Items from a dataset:
───

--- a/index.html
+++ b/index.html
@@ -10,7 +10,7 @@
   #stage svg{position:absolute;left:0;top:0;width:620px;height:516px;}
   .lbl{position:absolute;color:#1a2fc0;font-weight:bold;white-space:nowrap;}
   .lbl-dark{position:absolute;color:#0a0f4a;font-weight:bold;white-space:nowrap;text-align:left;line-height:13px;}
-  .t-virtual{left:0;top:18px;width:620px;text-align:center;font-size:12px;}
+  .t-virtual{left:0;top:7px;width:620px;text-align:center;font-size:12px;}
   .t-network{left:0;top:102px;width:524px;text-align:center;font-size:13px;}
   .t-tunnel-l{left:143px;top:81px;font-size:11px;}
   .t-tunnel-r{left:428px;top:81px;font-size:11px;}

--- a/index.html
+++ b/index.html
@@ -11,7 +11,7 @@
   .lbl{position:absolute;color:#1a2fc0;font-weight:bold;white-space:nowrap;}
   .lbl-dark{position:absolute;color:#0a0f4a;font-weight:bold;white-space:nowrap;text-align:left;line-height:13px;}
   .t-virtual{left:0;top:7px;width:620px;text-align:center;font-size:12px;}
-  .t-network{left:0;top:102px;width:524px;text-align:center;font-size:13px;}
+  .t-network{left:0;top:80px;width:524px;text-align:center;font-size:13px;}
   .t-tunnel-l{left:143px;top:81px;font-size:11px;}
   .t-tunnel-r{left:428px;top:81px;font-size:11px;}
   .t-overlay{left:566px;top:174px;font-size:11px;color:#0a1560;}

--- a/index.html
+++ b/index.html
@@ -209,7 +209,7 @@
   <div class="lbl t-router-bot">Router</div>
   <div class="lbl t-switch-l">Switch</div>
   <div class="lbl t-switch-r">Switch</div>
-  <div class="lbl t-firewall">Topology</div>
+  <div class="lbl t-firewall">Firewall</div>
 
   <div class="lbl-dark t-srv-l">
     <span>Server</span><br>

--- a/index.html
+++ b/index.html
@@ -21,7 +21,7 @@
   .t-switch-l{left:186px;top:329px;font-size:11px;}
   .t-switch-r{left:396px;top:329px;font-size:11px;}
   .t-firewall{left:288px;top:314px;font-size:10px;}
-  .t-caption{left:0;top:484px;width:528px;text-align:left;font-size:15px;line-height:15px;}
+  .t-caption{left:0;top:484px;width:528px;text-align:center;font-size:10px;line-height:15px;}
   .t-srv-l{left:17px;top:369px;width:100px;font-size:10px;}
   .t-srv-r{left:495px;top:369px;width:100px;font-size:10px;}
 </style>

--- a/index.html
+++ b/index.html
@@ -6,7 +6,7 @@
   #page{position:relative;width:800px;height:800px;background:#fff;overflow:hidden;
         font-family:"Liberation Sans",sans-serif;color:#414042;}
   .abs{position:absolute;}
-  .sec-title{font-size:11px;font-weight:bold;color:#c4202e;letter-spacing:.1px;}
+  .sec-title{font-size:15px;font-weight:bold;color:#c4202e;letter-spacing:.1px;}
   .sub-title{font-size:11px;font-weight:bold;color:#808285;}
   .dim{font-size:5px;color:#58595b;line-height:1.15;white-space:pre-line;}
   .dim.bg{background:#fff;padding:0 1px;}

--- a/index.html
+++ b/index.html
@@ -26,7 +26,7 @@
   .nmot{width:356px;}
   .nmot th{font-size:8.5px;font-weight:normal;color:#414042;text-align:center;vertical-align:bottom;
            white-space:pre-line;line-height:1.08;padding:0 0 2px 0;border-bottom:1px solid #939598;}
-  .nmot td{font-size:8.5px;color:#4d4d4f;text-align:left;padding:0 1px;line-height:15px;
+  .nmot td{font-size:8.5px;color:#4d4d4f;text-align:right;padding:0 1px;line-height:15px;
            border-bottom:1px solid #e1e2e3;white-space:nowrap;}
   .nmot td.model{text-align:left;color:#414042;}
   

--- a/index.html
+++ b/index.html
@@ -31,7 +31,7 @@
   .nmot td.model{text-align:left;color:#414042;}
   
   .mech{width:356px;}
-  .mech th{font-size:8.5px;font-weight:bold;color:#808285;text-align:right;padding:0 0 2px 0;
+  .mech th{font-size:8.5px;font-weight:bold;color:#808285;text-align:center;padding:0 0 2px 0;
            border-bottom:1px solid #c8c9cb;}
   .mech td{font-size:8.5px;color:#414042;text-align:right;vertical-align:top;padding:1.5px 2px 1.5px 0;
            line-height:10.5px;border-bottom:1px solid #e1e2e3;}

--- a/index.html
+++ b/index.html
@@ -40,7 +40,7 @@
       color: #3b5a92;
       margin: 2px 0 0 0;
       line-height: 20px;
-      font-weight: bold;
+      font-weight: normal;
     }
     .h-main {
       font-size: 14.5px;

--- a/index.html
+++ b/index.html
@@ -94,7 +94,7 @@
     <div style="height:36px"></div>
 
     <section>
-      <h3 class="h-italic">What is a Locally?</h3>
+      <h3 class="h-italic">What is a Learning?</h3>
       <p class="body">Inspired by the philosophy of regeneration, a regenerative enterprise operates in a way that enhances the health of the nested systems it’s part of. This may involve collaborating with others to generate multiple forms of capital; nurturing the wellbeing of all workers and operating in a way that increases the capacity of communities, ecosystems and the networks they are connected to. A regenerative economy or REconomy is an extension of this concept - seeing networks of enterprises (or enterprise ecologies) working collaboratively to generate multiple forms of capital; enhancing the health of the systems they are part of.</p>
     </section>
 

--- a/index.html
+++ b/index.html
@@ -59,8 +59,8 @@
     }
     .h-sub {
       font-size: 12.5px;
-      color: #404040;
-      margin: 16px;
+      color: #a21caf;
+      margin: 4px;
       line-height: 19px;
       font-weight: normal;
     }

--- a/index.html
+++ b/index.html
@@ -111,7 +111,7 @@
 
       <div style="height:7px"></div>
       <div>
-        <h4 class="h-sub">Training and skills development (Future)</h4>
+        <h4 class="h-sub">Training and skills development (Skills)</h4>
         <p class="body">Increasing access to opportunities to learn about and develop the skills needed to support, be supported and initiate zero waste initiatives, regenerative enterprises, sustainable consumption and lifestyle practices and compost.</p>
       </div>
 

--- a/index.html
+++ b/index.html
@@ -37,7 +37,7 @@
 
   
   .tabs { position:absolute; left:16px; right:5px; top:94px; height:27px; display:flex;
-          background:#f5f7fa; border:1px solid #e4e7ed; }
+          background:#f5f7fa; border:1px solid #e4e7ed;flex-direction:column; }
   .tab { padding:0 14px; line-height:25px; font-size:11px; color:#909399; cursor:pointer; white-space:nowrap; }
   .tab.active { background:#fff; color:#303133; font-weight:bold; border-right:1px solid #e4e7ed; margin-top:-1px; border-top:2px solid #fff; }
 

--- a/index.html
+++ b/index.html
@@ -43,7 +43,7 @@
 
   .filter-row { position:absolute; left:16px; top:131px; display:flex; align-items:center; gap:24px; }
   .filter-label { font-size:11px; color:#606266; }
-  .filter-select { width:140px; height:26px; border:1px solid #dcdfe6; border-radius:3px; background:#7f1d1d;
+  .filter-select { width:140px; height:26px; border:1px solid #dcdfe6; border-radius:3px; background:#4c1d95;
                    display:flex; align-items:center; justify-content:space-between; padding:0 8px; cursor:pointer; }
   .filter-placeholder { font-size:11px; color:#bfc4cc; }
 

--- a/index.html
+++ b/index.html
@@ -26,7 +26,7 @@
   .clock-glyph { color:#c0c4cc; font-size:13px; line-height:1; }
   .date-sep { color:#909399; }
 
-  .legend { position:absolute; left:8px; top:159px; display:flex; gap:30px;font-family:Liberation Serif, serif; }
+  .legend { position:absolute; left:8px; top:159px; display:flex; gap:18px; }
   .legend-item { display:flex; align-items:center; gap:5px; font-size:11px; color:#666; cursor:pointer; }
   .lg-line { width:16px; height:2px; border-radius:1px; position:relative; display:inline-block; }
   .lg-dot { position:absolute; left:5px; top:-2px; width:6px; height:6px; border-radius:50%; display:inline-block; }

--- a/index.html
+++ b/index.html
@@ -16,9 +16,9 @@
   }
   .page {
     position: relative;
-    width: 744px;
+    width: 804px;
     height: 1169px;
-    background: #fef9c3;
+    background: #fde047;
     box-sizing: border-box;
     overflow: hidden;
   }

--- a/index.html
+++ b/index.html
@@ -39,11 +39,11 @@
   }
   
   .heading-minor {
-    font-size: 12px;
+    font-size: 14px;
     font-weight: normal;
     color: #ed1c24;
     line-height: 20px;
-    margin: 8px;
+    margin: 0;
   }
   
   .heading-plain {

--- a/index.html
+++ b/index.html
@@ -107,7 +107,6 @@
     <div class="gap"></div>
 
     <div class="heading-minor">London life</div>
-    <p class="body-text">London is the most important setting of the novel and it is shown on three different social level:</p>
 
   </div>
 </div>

───

WORK INSTRUCTION: Work out how many lines in the records include "family". Only the number should be given.

EXERCISE ANSWER: 2